--- Exercise data ---

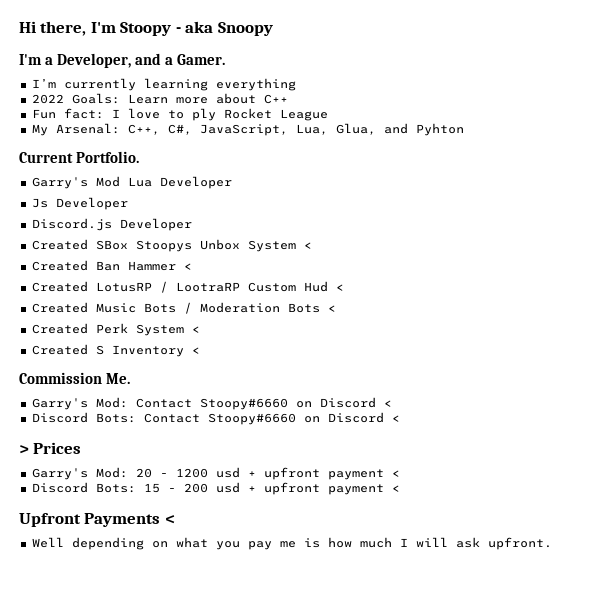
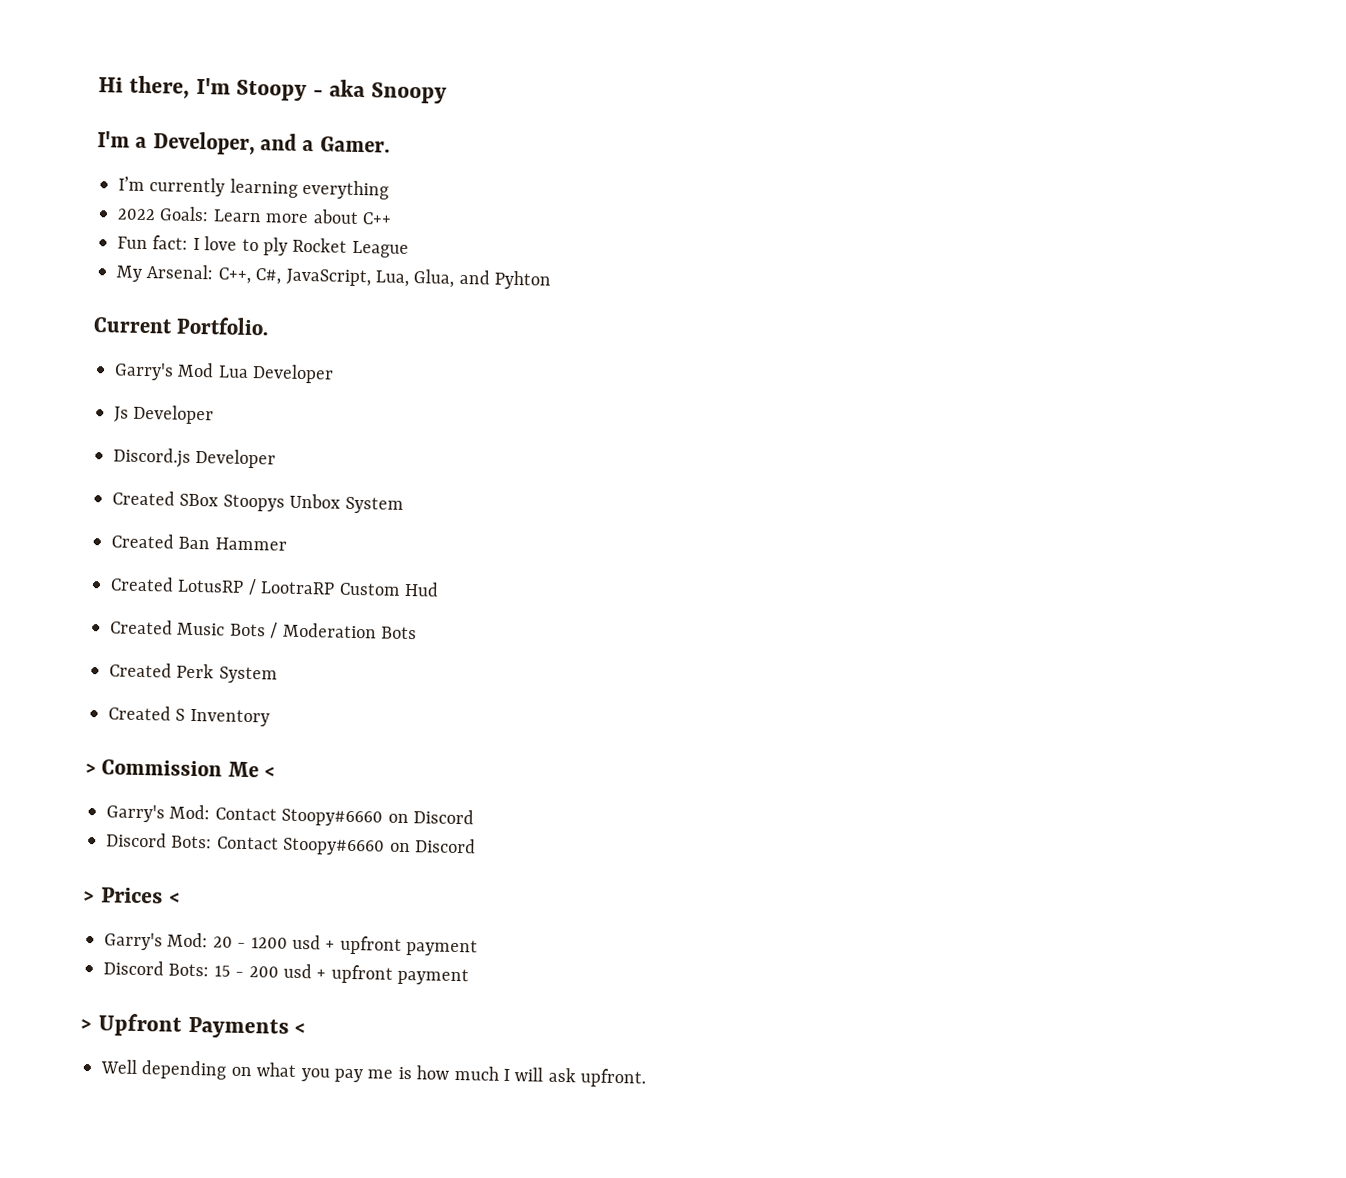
[303,242,312,249] < -> (404, 505) none
[183,263,192,270] < -> (287, 544) none
[335,284,344,291] < -> (439, 589) none
[327,305,336,312] < -> (417, 633) none
[191,326,200,333] < -> (278, 675) none
[191,347,200,354] [19,372,131,384] < // Commission Me. -> [85,759,276,778] // > Commission Me <
[383,400,392,407] < -> (474, 817) none
[391,415,400,422] < -> (476, 846) none
(82, 448) none -> [167,892,181,904] <
[391,470,400,477] < -> (479, 948) none
[391,485,400,492] < // -> [80,1018,92,1031] // >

---

#### Task goal:
Print exactly the lines of the records from the one containing "[191,347,200,354] [19,372,131,384] <" through the end, and nothing besides them.

#### Response:
[191,347,200,354] [19,372,131,384] < // Commission Me. -> [85,759,276,778] // > Commission Me <
[383,400,392,407] < -> (474, 817) none
[391,415,400,422] < -> (476, 846) none
(82, 448) none -> [167,892,181,904] <
[391,470,400,477] < -> (479, 948) none
[391,485,400,492] < // -> [80,1018,92,1031] // >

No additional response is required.